In Zusammenarbeit mit seinem Team veröffentlicht Herr Peplowski regelmäßig Fachpublikationen im deutschsprachigen Raum.
Der Steuersatz, der auf den Veräußerungsgewinn eines Praxisverkaufs angewendet wird, richtet sich nach den individuellen Voraussetzungen des Verkäufers. Hat dieser aber das 55. Lebensjahr vollendet, so kann er die Anwendung des ermäßigten Steuersatzes, auch „halber” Steuersatz genannt, beantragen. Dieser wird mit 56% vom durchschnittlichen Steuersatz bestimmt.
Der Veräußerungsgewinn aus einem Praxisverkauf unterliegt in der Regel der Einkommensteuer. Wer das 55. Lebensjahr vollendet hat, kann einen Freibetrag von bis zu 45.000 Euro und die Anwendung des sog. „halben” Steuersatzes beantragen.
Unproblematisch ist die Aufnahme einer angestellten Tätigkeit; hierbei können die steuerlichen Begünstigungen dauerhaft ausgeschöpft werden. Gleiches gilt für eine selbstständige Tätigkeit fern von der Berufsausübung als Ärztin oder Arzt – also beispielsweise als Fachbuchautor*in. Will der Verkäufer aber weiterhin eine Arztpraxis führen, so muss er die freiberufliche Tätigkeit im bisherigen örtlichen Wirkungskreis für eine gewisse Zeit einstellen.

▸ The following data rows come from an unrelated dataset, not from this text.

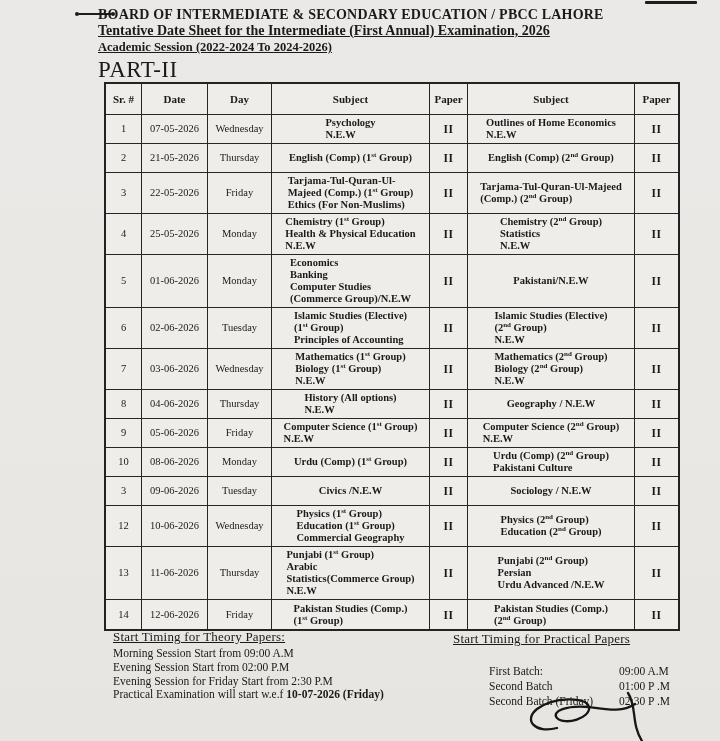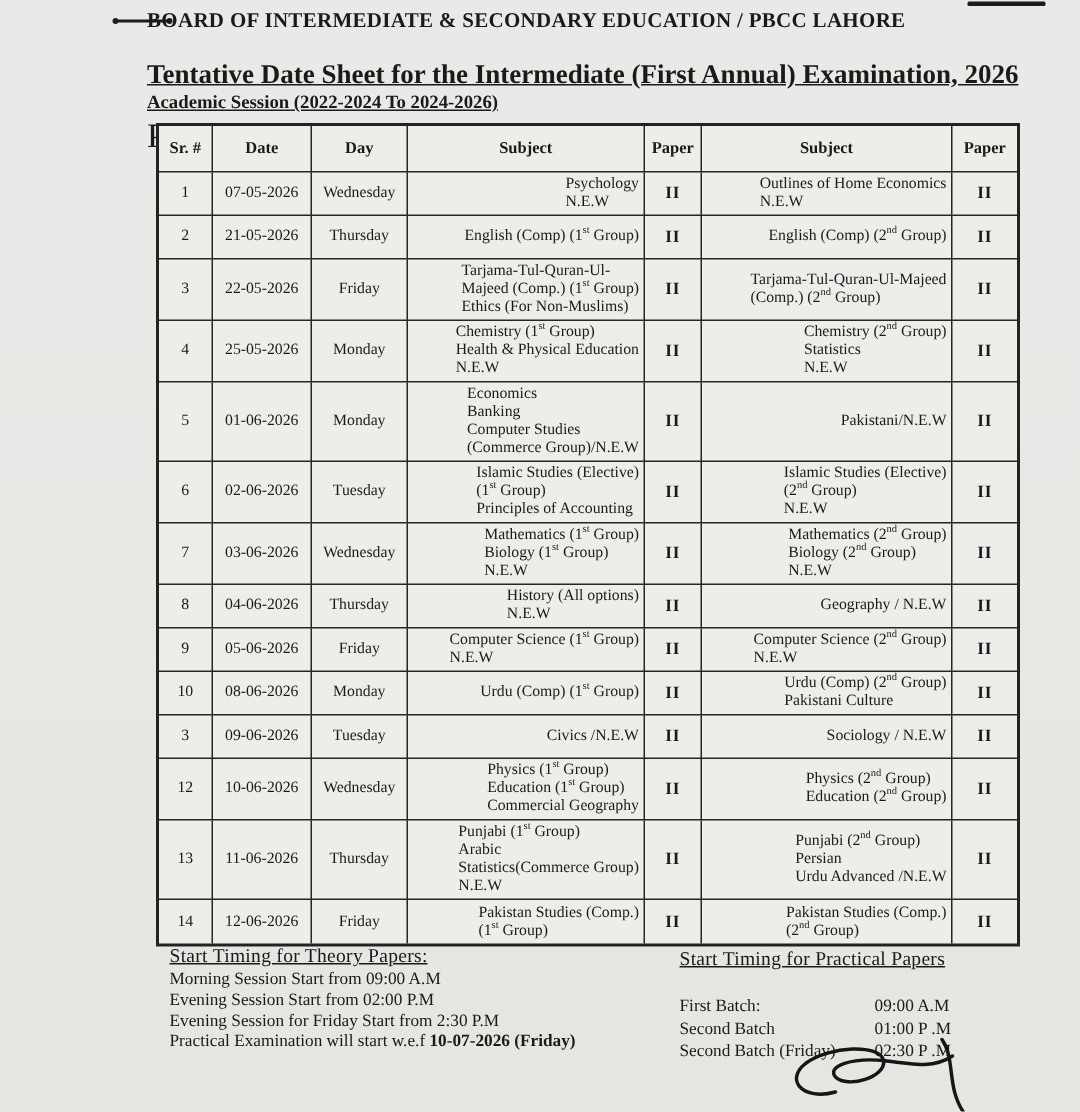--- a/index.html
+++ b/index.html
@@ -23,7 +23,7 @@
   
   .doc-header{position:absolute;left:98px;top:7px;width:594px;text-align:left;}
   .h1{font-size:14px;font-weight:bold;letter-spacing:.2px;}
-  .h2{font-size:18px;font-weight:bold;text-decoration:underline;margin-top:16px;}
+  .h2{font-size:14px;font-weight:bold;text-decoration:underline;margin-top:0;}
   .h3{font-size:12.5px;font-weight:bold;text-decoration:underline;margin-top:1px;}
   .part{font-size:23px;margin-top:2px;letter-spacing:.5px;}
   

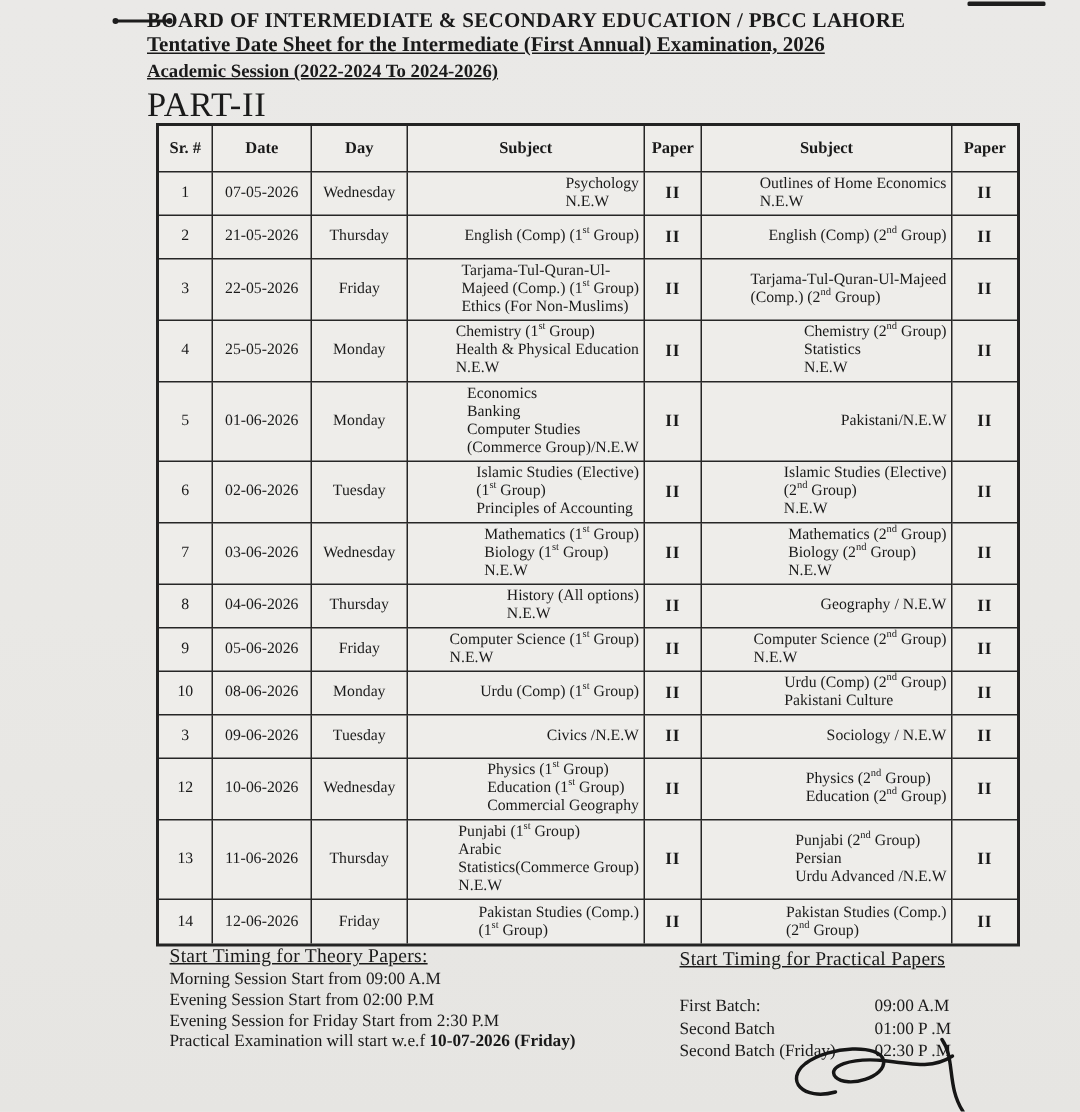--- a/index.html
+++ b/index.html
@@ -38,7 +38,7 @@
   #tbody .trow:last-child .cell{border-bottom:none;}
   .th{font-weight:bold;font-size:11px;min-height:31px;}
   .cin{white-space:pre-line;font-size:10.5px;line-height:12px;}
-  .c-subj{justify-content:flex-end;font-weight:normal;}
+  .c-subj{justify-content:center;font-weight:bold;}
   .c-subj .cin{text-align:left;}
   .c-paper{font-weight:bold;}
   .c-paper .cin{font-size:11.5px;letter-spacing:.5px;}

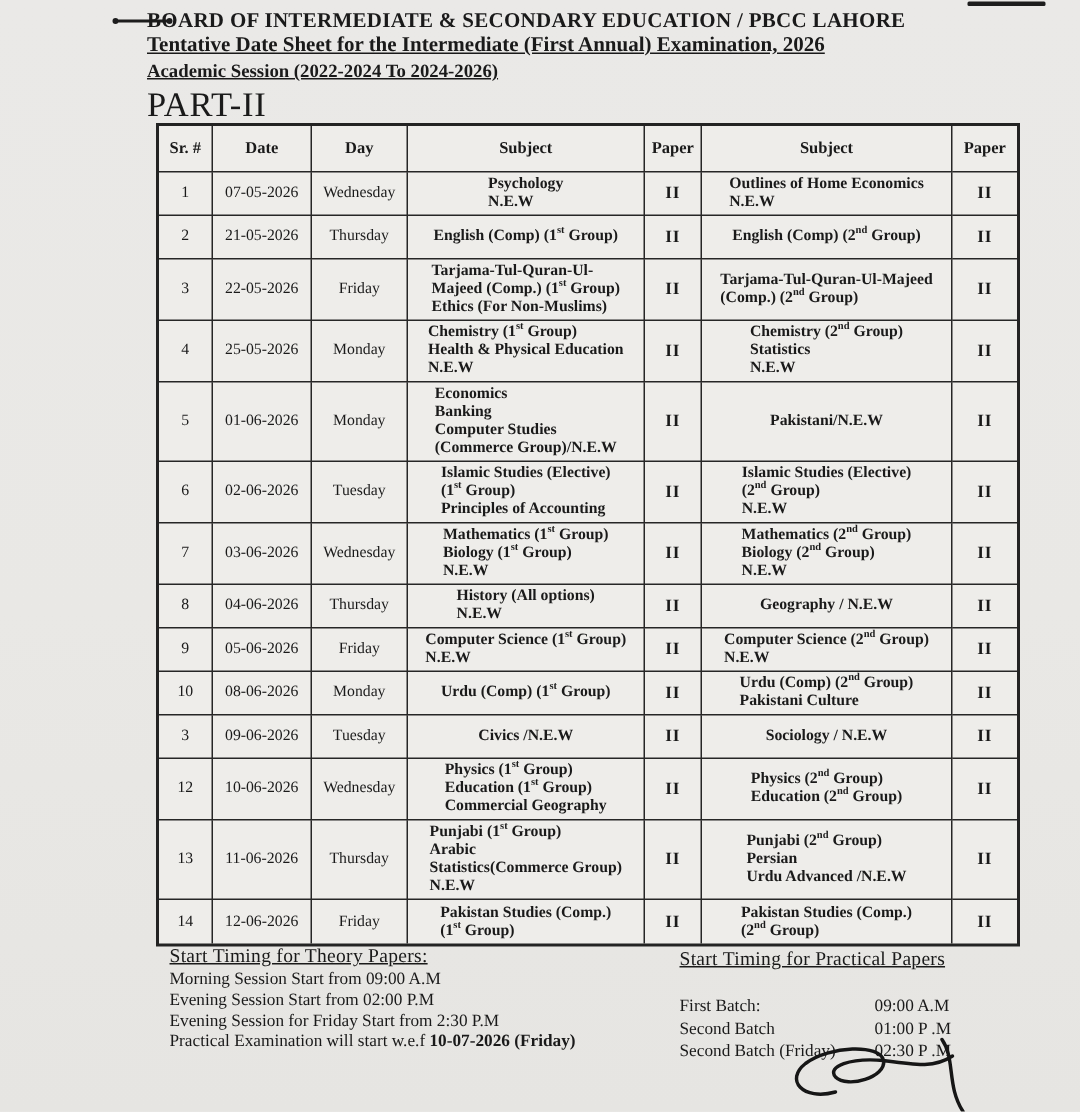--- a/index.html
+++ b/index.html
@@ -51,7 +51,7 @@
   .t-line{font-size:11.5px;line-height:13.8px;}
   #practical-rows{margin-top:17px;}
   .p-row{display:flex;font-size:11.5px;line-height:15px;}
-  .p-label{width:130px;}
+  .p-label{width:130px;margin-left:36px;}
   
   .signature{position:absolute;left:515px;top:690px;width:180px;height:51px;}
   .signature path{fill:none;stroke:#161616;stroke-width:2.3;stroke-linecap:round;}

Die isolierte Veräußerung einer vertragsärztlichen Zulassung – z. B. die Veräußerung einer Vertragsarztzulassung unter Weiterführung der privatärztlichen Tätigkeit (sogenannter „Zulassungskauf“) – kann umsatzsteuerpflichtig sein. Eine Umsatzsteuerpflicht aus einem Zulassungskauf droht insbesondere dann, wenn der Praxisabgeber kein Kleinunternehmer im Sinne des § 19 UStG ist. Im Falle eines Zulassungskaufs kann der Veräußernde nicht den „halben“ Steuersatz oder den Veräußerungsfreibetrag geltend machen. Aus Erwerbersicht kommt hinzu, dass er auf den Kaufpreis keine steuermindernde Abschreibung erhält.
Disclaimer:
Bitte beachten Sie, dass sich unsere Inhalte zu Rechtsthemen nur auf abstrakte Rechtsfragen beziehen und eine individuelle steuerliche Beratung durch einen Steuerberater nicht ersetzen können.